(Beginning of Data supplied)
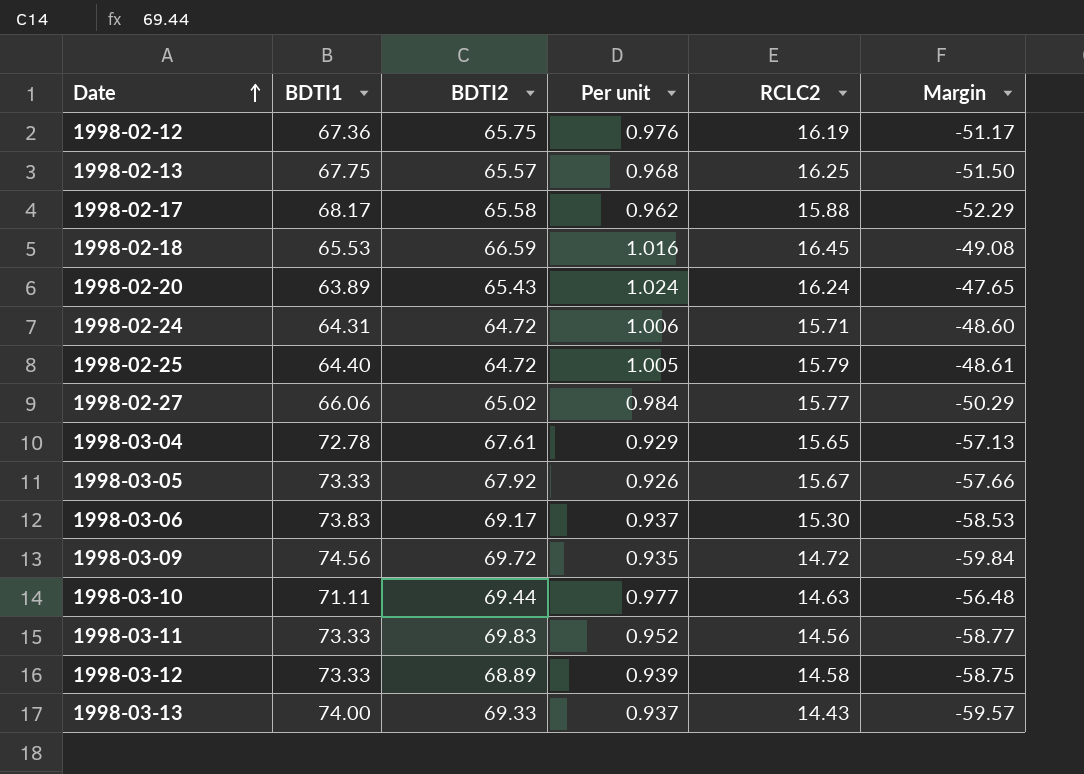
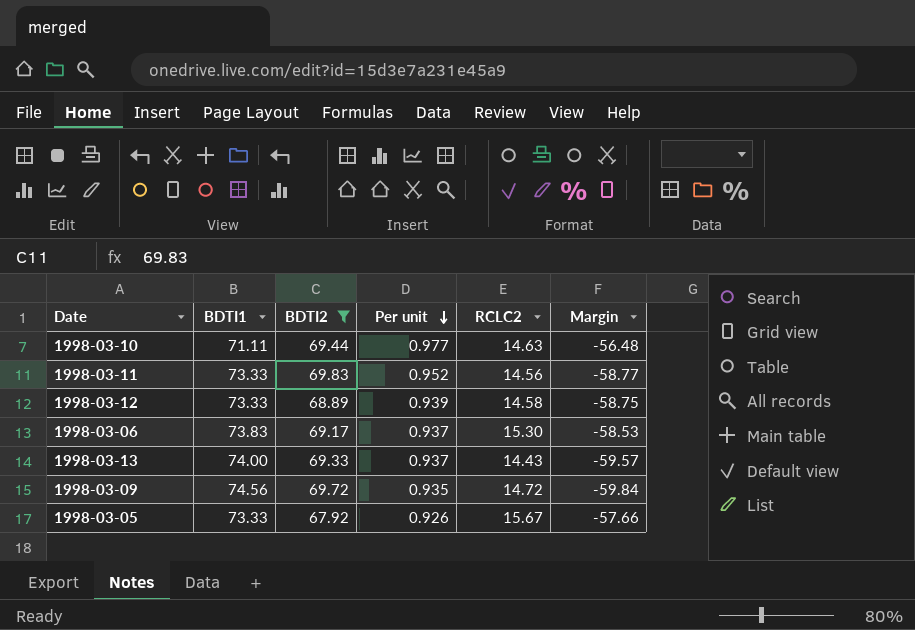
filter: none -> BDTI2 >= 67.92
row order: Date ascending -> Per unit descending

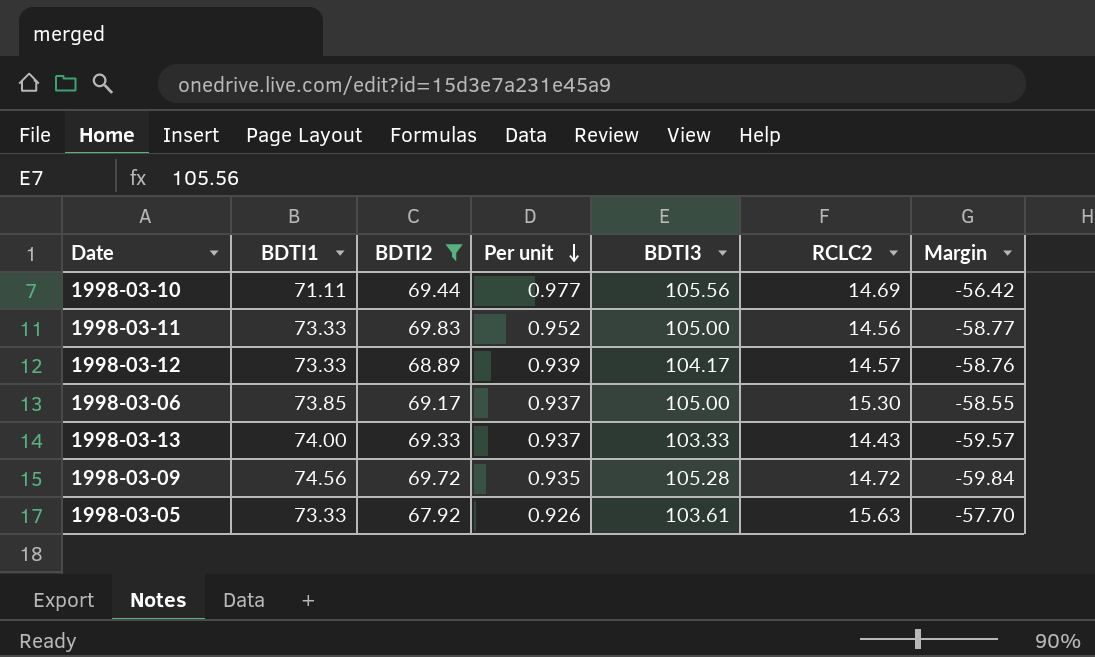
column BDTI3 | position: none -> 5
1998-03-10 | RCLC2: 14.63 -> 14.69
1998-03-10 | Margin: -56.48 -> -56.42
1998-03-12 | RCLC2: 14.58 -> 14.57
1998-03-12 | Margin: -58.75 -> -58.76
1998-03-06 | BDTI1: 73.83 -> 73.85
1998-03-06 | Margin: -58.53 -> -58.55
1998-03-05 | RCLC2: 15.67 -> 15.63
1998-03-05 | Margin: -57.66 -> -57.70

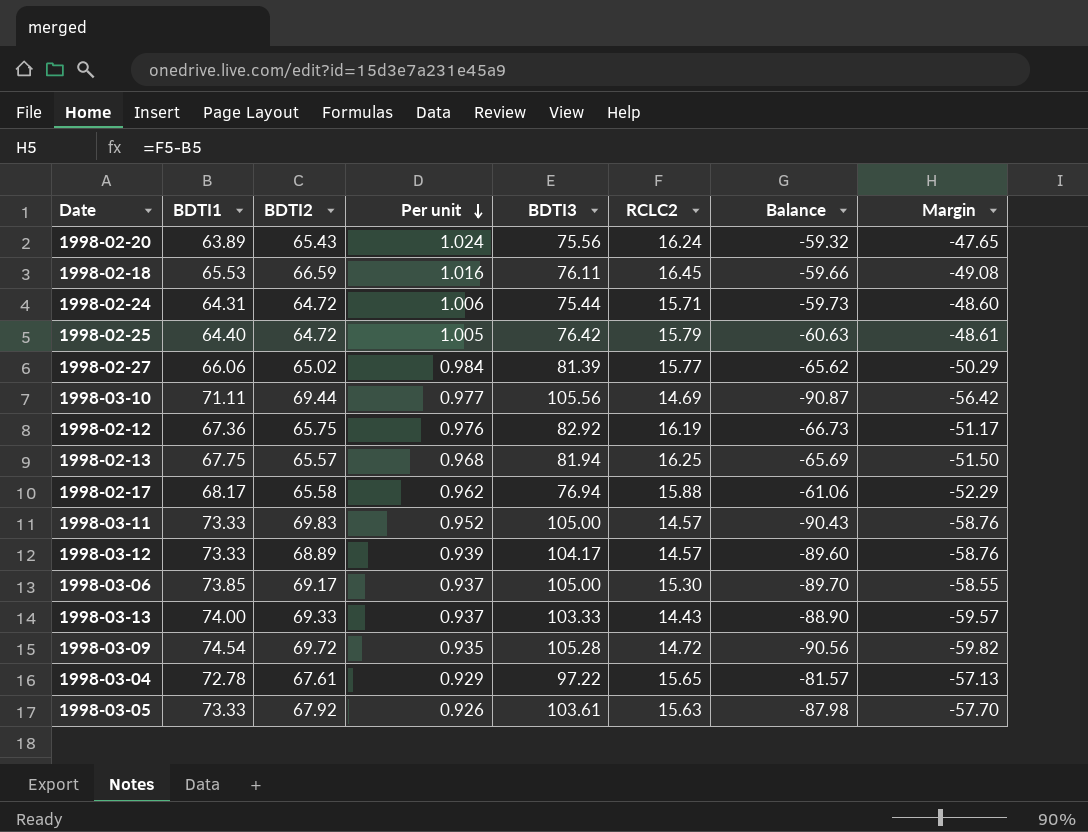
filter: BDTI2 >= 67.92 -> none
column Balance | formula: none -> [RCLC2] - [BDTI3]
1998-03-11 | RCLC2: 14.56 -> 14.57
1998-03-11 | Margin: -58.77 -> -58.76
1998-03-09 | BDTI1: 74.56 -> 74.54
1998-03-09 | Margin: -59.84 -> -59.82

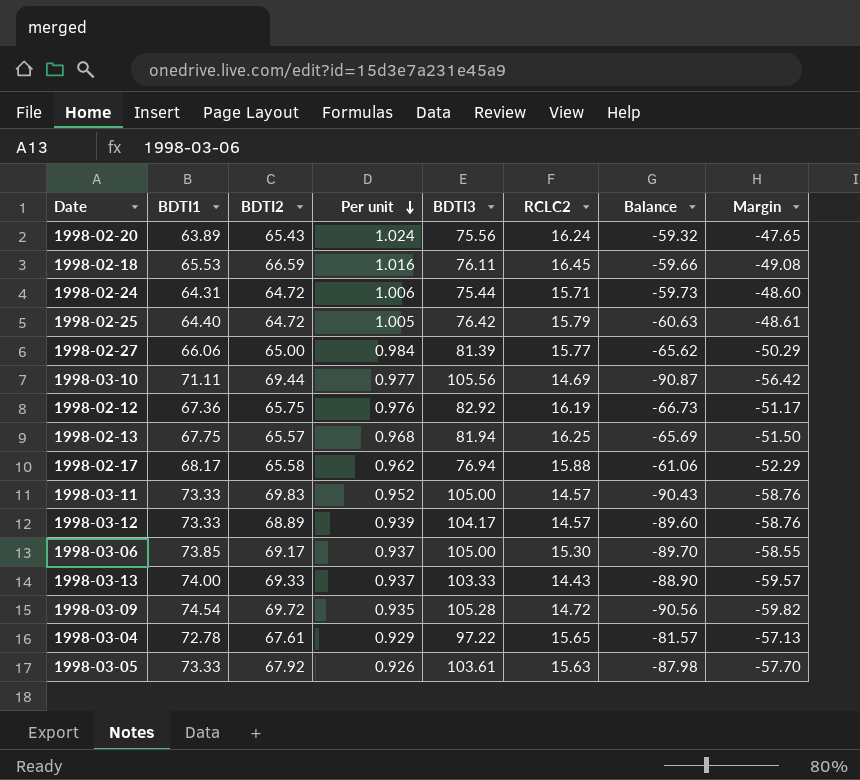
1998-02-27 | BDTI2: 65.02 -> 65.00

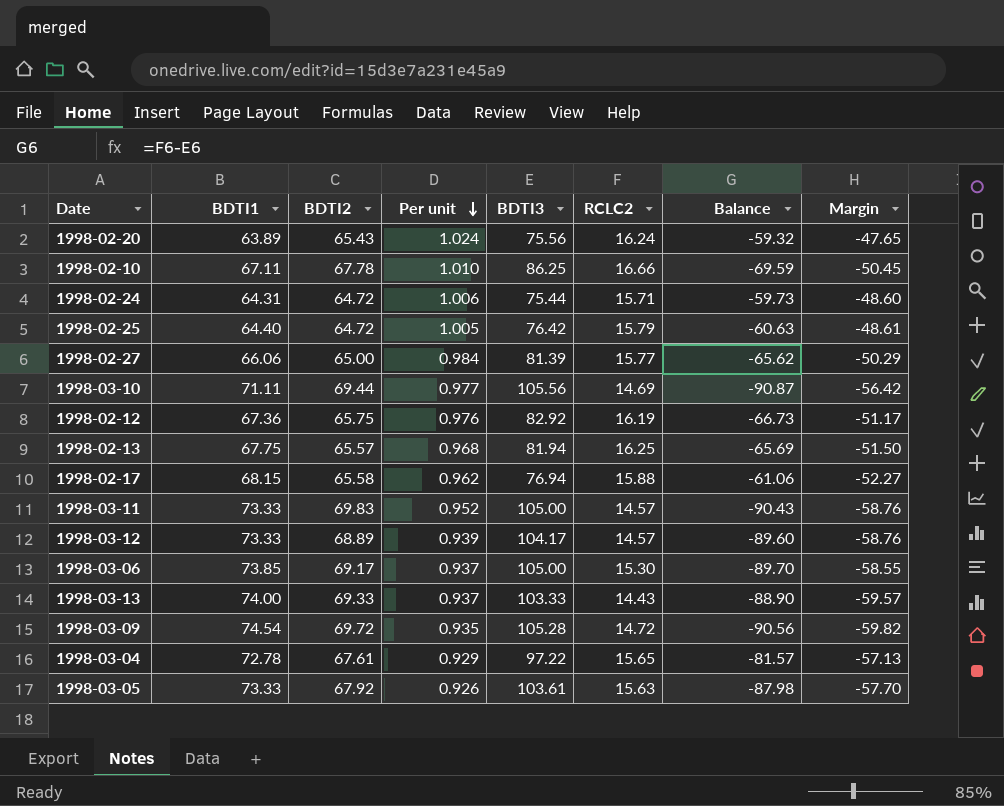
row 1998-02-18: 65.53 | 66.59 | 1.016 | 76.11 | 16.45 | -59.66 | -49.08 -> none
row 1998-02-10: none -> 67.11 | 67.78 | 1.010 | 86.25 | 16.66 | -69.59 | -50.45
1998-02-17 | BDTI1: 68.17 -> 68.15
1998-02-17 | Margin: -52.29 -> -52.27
(End of Data supplied)
> Work order: The material is to be written out word for word, and the pictures are to be left out.

> Your solution:
filter: none -> BDTI2 >= 67.92
row order: Date ascending -> Per unit descending

column BDTI3 | position: none -> 5
1998-03-10 | RCLC2: 14.63 -> 14.69
1998-03-10 | Margin: -56.48 -> -56.42
1998-03-12 | RCLC2: 14.58 -> 14.57
1998-03-12 | Margin: -58.75 -> -58.76
1998-03-06 | BDTI1: 73.83 -> 73.85
1998-03-06 | Margin: -58.53 -> -58.55
1998-03-05 | RCLC2: 15.67 -> 15.63
1998-03-05 | Margin: -57.66 -> -57.70

filter: BDTI2 >= 67.92 -> none
column Balance | formula: none -> [RCLC2] - [BDTI3]
1998-03-11 | RCLC2: 14.56 -> 14.57
1998-03-11 | Margin: -58.77 -> -58.76
1998-03-09 | BDTI1: 74.56 -> 74.54
1998-03-09 | Margin: -59.84 -> -59.82

1998-02-27 | BDTI2: 65.02 -> 65.00

row 1998-02-18: 65.53 | 66.59 | 1.016 | 76.11 | 16.45 | -59.66 | -49.08 -> none
row 1998-02-10: none -> 67.11 | 67.78 | 1.010 | 86.25 | 16.66 | -69.59 | -50.45
1998-02-17 | BDTI1: 68.17 -> 68.15
1998-02-17 | Margin: -52.29 -> -52.27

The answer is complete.